Comments (8)
Setting the Console out and err at the start of each cell execution leads to all sorts of problems when using anonymous functions with executors. The history in #31 should show many of the things I tried without success: marking everything transient, wrapping the stream setting in a object, marking the object properties transient, letting the object be serialized but error'ing quietly on executors, ...

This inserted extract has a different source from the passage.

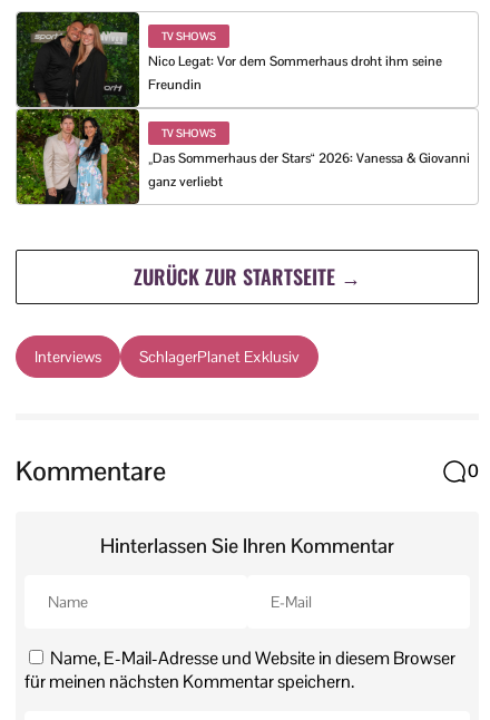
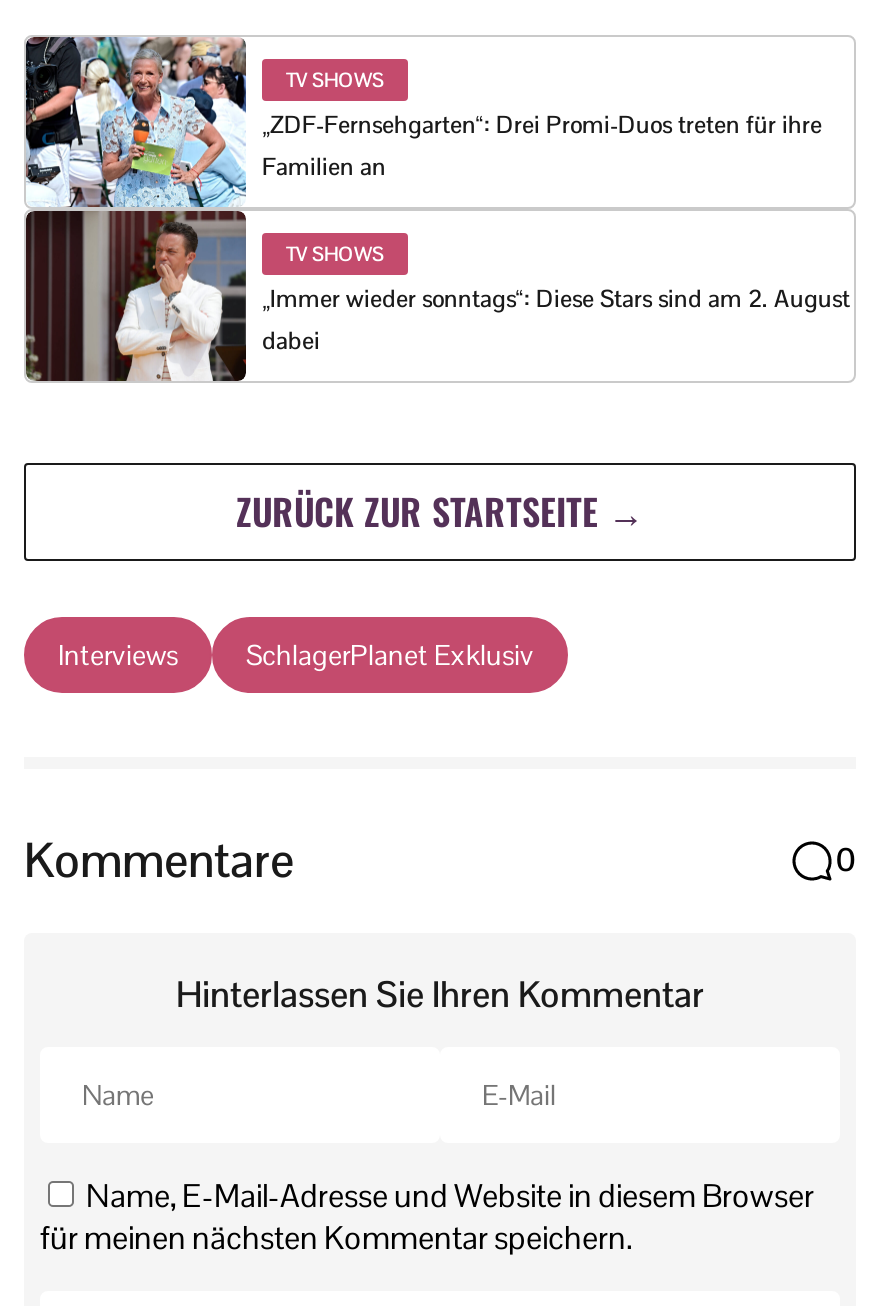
[16,11,442,205] [image] | Nico Legat: Vor dem Sommerhaus droht ihm seine | Freundin -> [24,35,822,383] [image] | „ZDF-Fernsehgarten“: Drei Promi-Duos treten für ihre | Familien an
[148,149,470,190] „Das Sommerhaus der Stars“ 2026: Vanessa & Giovanni | ganz verliebt -> [262,283,850,357] „Immer wieder sonntags“: Diese Stars sind am 2. August | dabei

Taking a step back, the correct way to solve this problem is still what I noted above: setting the console stdout/stderr before / around creation of the SparkContext so that all threads inherit the streams. The only reason I avoided that approach to start is because it's going to be difficult (and hopefully not impossible) to get initializing ordering right using spylon, pyspark, and py4j.
What we currently do:
- Initialize pyspark.SparkContext which creates a py4j gateway for us
- Initialize the Scala interpreter using the gateway
- Set the Console / System streams to what we want (which doesn't work for all threads)
What we need to do:
- Launch the py4j gateway ourselves using pyspark.java_gateway.launch_gateway
- Initialize the Scala interpreter using the gateway
- Set the Console / System streams to what we want
- Initialize pyspark.SparkContext with the gateway instance
from spylon-kernel.
Saw this yesterday in a different case. Turned out it was a spark config setting that actually disabled output for explain
. In your case, if you run the cell again, does it work the second time? Or is it that particular call always gives nothing.
from spylon-kernel.
No, in my case it refuses to return no matter the number of retries. It seems to be more about the command refusing to return output than the cell. That is, if I change the command within the same cell it will return output, but if I try the refused command in a new cell, it still refuses.
from spylon-kernel.
That's what i saw yesterday with explain
but it was due to how Spark was configured.
from spylon-kernel.
After talking with @patrick-nicholson, his case is likely another form of #21. Leaving this open for the time being.
from spylon-kernel.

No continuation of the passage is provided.